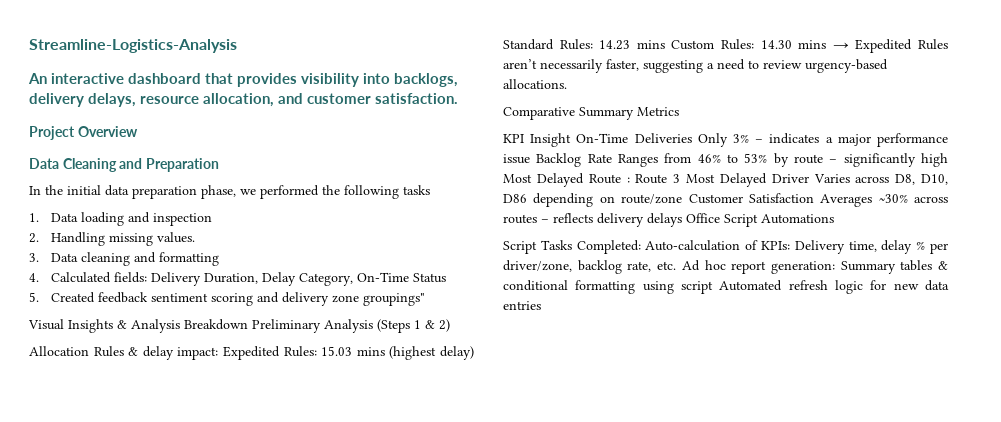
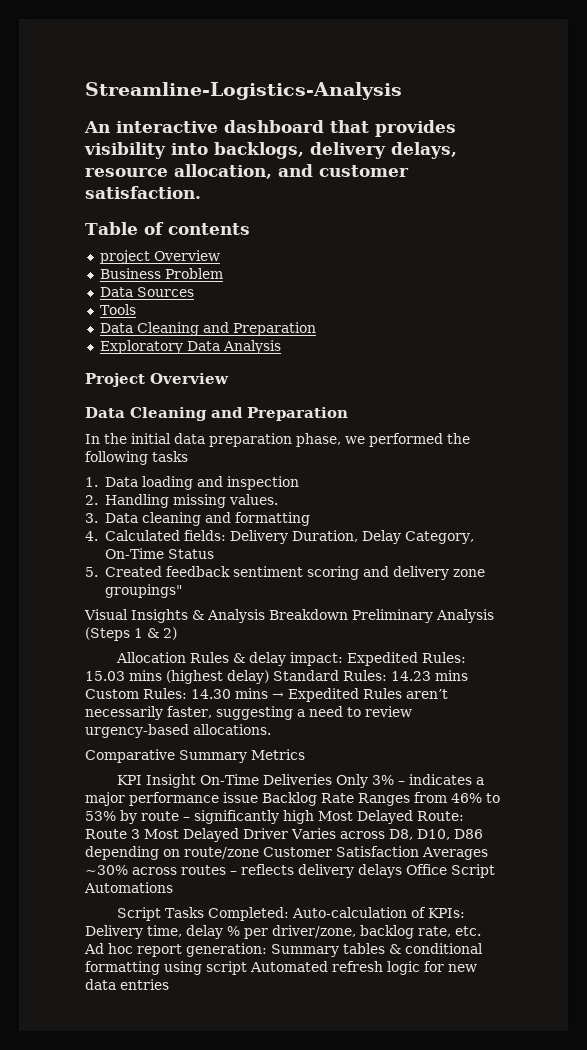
+ Table of contents
+ project Overview
+ Business Problem
+ Data Sources
+ Tools
+ Data Cleaning and Preparation
+ Exploratory Data Analysis
- KPI Insight On-Time Deliveries Only 3% – indicates a major performance issue Backlog Rate Ranges from 46% to 53% by route – significantly high Most Delayed Route : Route 3 Most Delayed Driver Varies across D8, D10, D86 depending on route/zone Customer Satisfaction Averages ~30% across routes – reflects delivery delays Office Script Automations
+ KPI Insight On-Time Deliveries Only 3% – indicates a major performance issue Backlog Rate Ranges from 46% to 53% by route – significantly high Most Delayed Route: Route 3 Most Delayed Driver Varies across D8, D10, D86 depending on route/zone Customer Satisfaction Averages ~30% across routes – reflects delivery delays Office Script Automations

____________________

▶ _What needs to be done_: Copy each line in the listing where "Data" appears.

▶ _Answer space_:
+ Data Sources
+ Data Cleaning and Preparation
+ Exploratory Data Analysis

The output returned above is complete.